:: Exercise inputs ::

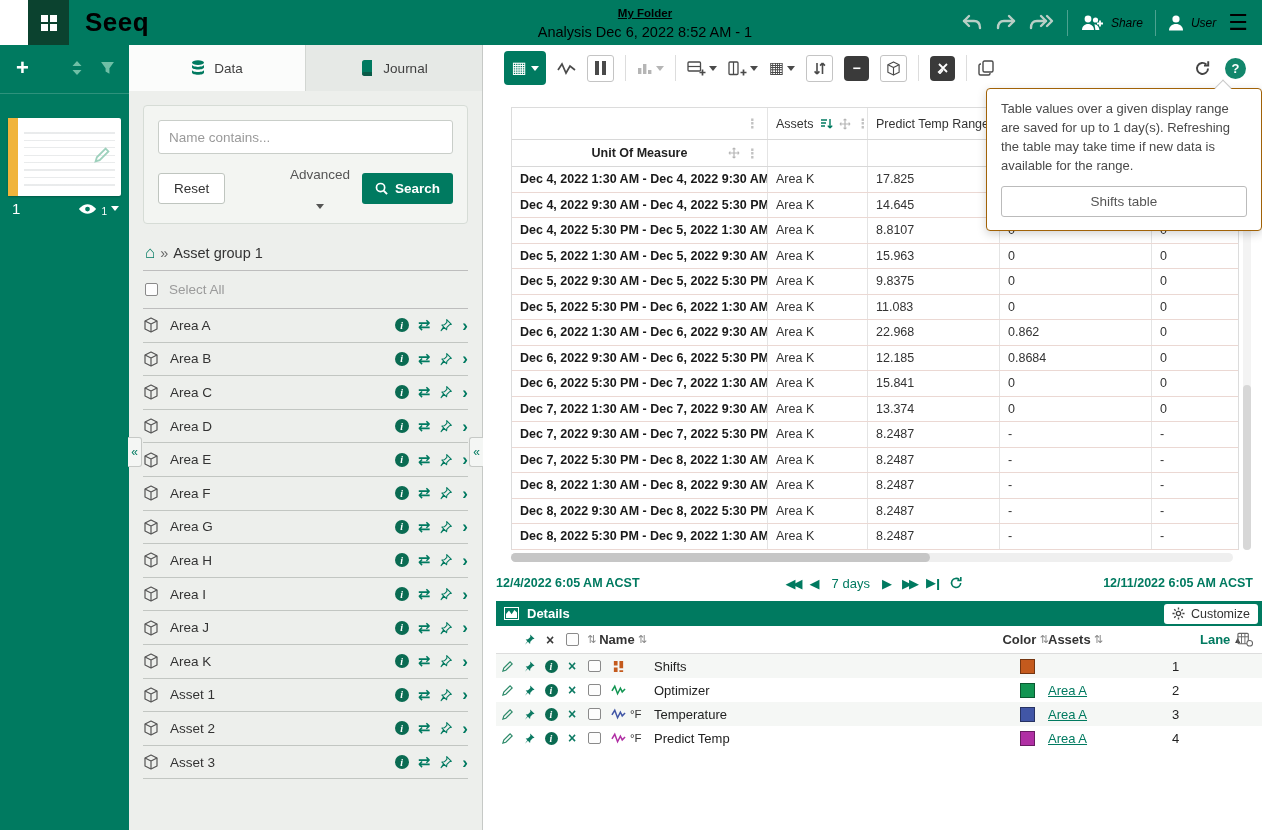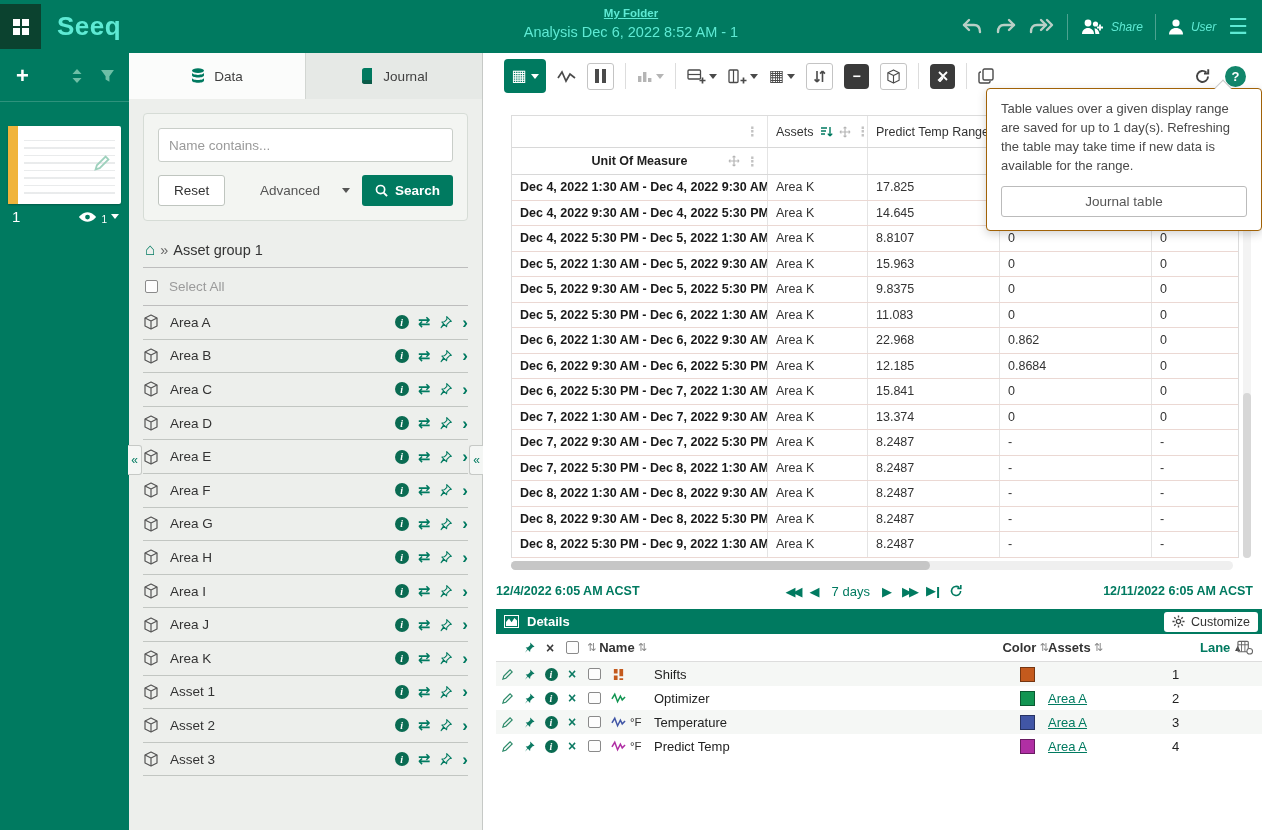--- a/index.html
+++ b/index.html
@@ -7,21 +7,21 @@
     --panel-bg:#EDEFEC; --tab-bg:#E6E9E6; --card-bg:#F3F5F2;
     --grid-border:#E4E4E4; --row-border:#EBD8D3; --hdr-border:#D8D8D8;
   }
   *{box-sizing:border-box; margin:0; padding:0;}
   html,body{width:1262px;height:830px;overflow:hidden;}
   body{font-family:"Liberation Sans","DejaVu Sans",sans-serif;font-size:13px;color:#333;background:#fff;position:relative;}
   .caret{display:inline-block;width:0;height:0;border-left:4px solid transparent;border-right:4px solid transparent;border-top:5px solid currentColor;vertical-align:middle;}
   svg{display:block;}
 
   
-  .topbar{height:53px;background:var(--primary);display:flex;align-items:center;color:#5eead4;position:relative;z-index:5;}
+  .topbar{height:45px;background:var(--primary);display:flex;align-items:center;color:#000000;position:relative;z-index:5;margin-left:28px;}
   .logo-box{width:41px;height:45px;background:var(--logo-bg);display:flex;align-items:center;justify-content:center;flex:0 0 41px;cursor:pointer;}
   .brand{font-size:26px;font-weight:bold;letter-spacing:.5px;margin-left:16px;}
   .topbar-center{position:absolute;left:50%;transform:translateX(-50%);text-align:center;top:4px;line-height:1.4;}
   .folder-link{font-size:11.5px;font-weight:bold;text-decoration:underline;cursor:pointer;display:inline-block;}
   .doc-title{font-size:14.5px;}
   .topbar-right{margin-left:auto;display:flex;align-items:center;gap:12px;padding-right:14px;}
   .hist-icon{color:#B9CFC6;cursor:pointer;}
   .tb-sep{width:1px;height:26px;background:rgba(255,255,255,.3);}
   .topbar-action{display:flex;align-items:center;gap:7px;font-size:12px;cursor:pointer;font-style:italic;}
   .burger{font-size:22px;font-weight:bold;cursor:pointer;line-height:1;}
@@ -48,21 +48,21 @@
   .data-panel{width:354px;flex:0 0 354px;background:var(--panel-bg);position:relative;border-right:1px solid #C6C9C6;}
   .tabs{display:flex;height:46px;}
   .tab{flex:1;display:flex;align-items:center;justify-content:center;gap:9px;font-size:13.5px;color:#3F3F3F;background:var(--tab-bg);border-right:1px solid #D2D6D2;cursor:pointer;}
   .tab:last-child{border-right:none;}
   .tab.active{background:#FBFCFB;}
   .search-card{margin:14px;background:var(--card-bg);border:1px solid #D6DCD6;border-radius:4px;padding:14px;}
   .search-input{width:100%;height:34px;border:1px solid #C9CEC9;border-radius:3px;padding:0 10px;font-size:13.5px;font-family:inherit;color:#333;background:#fff;}
   .search-input::placeholder{color:#9A9A9A;}
   .search-row{display:flex;align-items:center;margin-top:13px;}
   .reset-btn{background:#fff;border:1px solid #BFC5BF;border-radius:3px;padding:7px 15px;font-size:13.5px;font-family:inherit;color:#333;cursor:pointer;}
-  .advanced-link{margin-left:auto;color:#555;font-size:13.5px;display:flex;align-items:center;gap:22px;cursor:pointer;}
+  .advanced-link{margin-left:auto;color:#555;font-size:13.5px;display:flex;align-items:center;gap:22px;cursor:pointer;flex-direction:column;}
   .search-btn{margin-left:12px;background:var(--primary);color:#fff;border:none;border-radius:3px;padding:8px 13px;font-size:13.5px;font-weight:bold;font-family:inherit;display:flex;gap:7px;align-items:center;cursor:pointer;}
   .crumb-row{margin:6px 14px 0;padding:6px 2px 9px;border-bottom:1px solid #BDBDBD;display:flex;align-items:center;gap:5px;font-size:14.5px;color:#333;}
   .home-glyph{color:var(--primary);font-size:17px;cursor:pointer;line-height:1;}
   .crumb-sep{color:#666;}
   .selectall-row{margin:0 14px;padding:11px 2px;border-bottom:1px solid #BDBDBD;display:flex;gap:11px;align-items:center;color:#9B9B9B;font-size:13.5px;}
   .checkbox{width:13px;height:13px;border:1px solid #8A8A8A;border-radius:2px;background:#FDFDFD;flex:0 0 13px;cursor:pointer;}
   .asset-list{margin:0 14px;}
   .asset-row{display:flex;align-items:center;gap:11px;height:33.6px;border-bottom:1px solid #C2C6C2;cursor:pointer;}
   .asset-label{font-size:13.5px;color:#333;}
   .asset-actions{margin-left:auto;display:flex;gap:9px;align-items:center;color:var(--primary);}
@@ -1142,14 +1142,14 @@
             <span class="dcell col-add"></span>
           </div>
         </div>
     </div>
   </section>
 </div>
 
 <div class="tooltip">
   <div class="tooltip-caret"></div>
   <div>Table values over a given display range are saved for up to 1 day(s). Refreshing the table may take time if new data is available for the range.</div>
-  <button class="refresh-table-btn">Journal table</button>
+  <button class="refresh-table-btn">Shifts table</button>
 </div>
 
 </body></html>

:: Work instructions ::
If a line in the records above contains "right", copy that line.

:: Answer ::
   .caret{display:inline-block;width:0;height:0;border-left:4px solid transparent;border-right:4px solid transparent;border-top:5px solid currentColor;vertical-align:middle;}
   .topbar-right{margin-left:auto;display:flex;align-items:center;gap:12px;padding-right:14px;}
   .data-panel{width:354px;flex:0 0 354px;background:var(--panel-bg);position:relative;border-right:1px solid #C6C9C6;}
   .tab{flex:1;display:flex;align-items:center;justify-content:center;gap:9px;font-size:13.5px;color:#3F3F3F;background:var(--tab-bg);border-right:1px solid #D2D6D2;cursor:pointer;}
   .tab:last-child{border-right:none;}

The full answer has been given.